# Help with pool ball pyramid problem

1. May 11, 2008

Three identical spheres lie in contact with one another on a horizontal plane. A fourth
sphere rests on them, touching all three. Show that, in equilibrium, the coefficient of

The only thing I can think to use here is summing forces. But woah, I am so stuck. Do I have the right idea even? Any help would be appreciated it!

Thanks!

2. May 11, 2008

### lzkelley

Thats pretty intense!
I'm having trouble conceptualizing why there has to be any friction between the spheres... but i think i can help with the second part:
The weight of the top sphere is the only one disrupting equilibrium right? i.e. no top sphere, no motion (even without friction).
How much top sphere (TS) weight is on each bottom sphere (BS)?
How much is parallel to the plane they're resting on?
How much friction is required to balance that - keeping them all stationary?

3. May 11, 2008

Uh I'm having troubles grasping this. Ok so using what you said before about the second part, I summed forces on one ball.

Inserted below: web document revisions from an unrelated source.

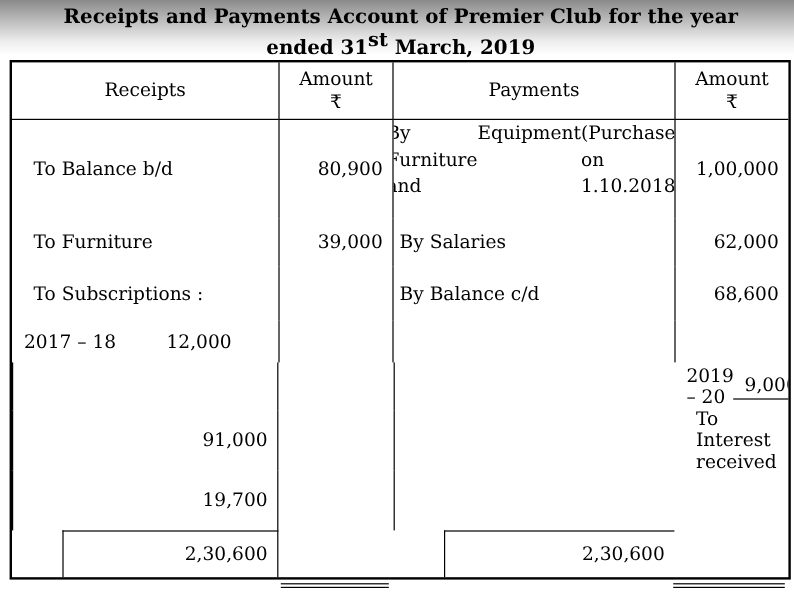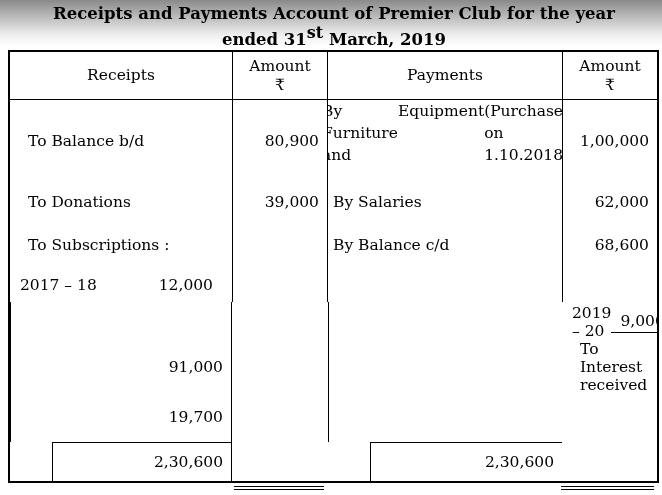--- a/index.html
+++ b/index.html
@@ -127,7 +127,7 @@
     </div>
     <div class="cell c4 amt">1,00,000</div>
 
-    <div class="cell lbl">To Donations</div>
+    <div class="cell lbl">To Furniture</div>
     <div class="cell c2 amt">39,000</div>
     <div class="cell lbl p-lbl">By Salaries</div>
     <div class="cell c4 amt">62,000</div>

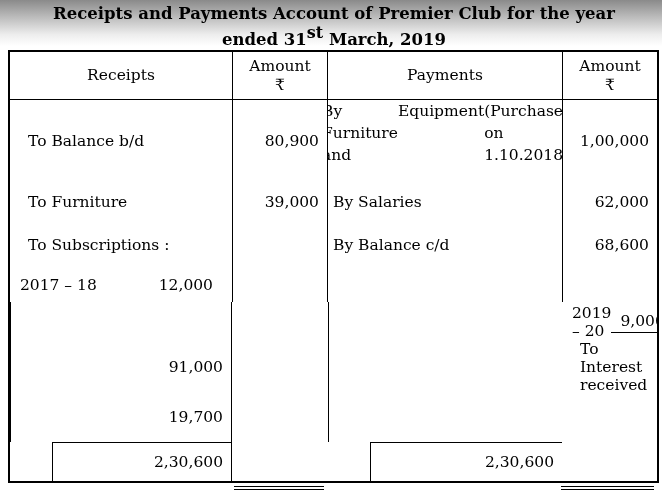--- a/index.html
+++ b/index.html
@@ -72,7 +72,7 @@
     line-height: 22px;
   }
   .sub { display: flex; align-items: center; padding-left: 10px; }
-  .sub-val { margin-left: auto; margin-right: 19px; text-align: right; }
+  .sub-val { margin-left: auto; margin-right: 39px; text-align: right; }
   .sub-val.underlined {
     border-bottom: 1.5px solid #000;
     padding: 0 4px 2px 9px;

(1) In the x: (mg/3)cos(theta)=N(cf) mg/3 is the weight of the top ball on the bottom sphere, N is the normal force at floor, and (cf) is my coefficient of friction.

(2) In the y: N=mgsin(theta)+mg

Putting (2) into (1):
(mg/3)cos(theta)=(cf)(mgsin(theta)+mg)
reduced:
cf=cos(theta)/(3sin(theta)+3)

Is this the right equation to work with? If I knew what angle to put in anyway!

4. May 11, 2008

### lzkelley

Those look correct.
As for theta... thats just a little geometry.
The pyramid will be a tetrahedron, i'm sure you can look up or derive the angle somehow... I'm terrible with 3d geo.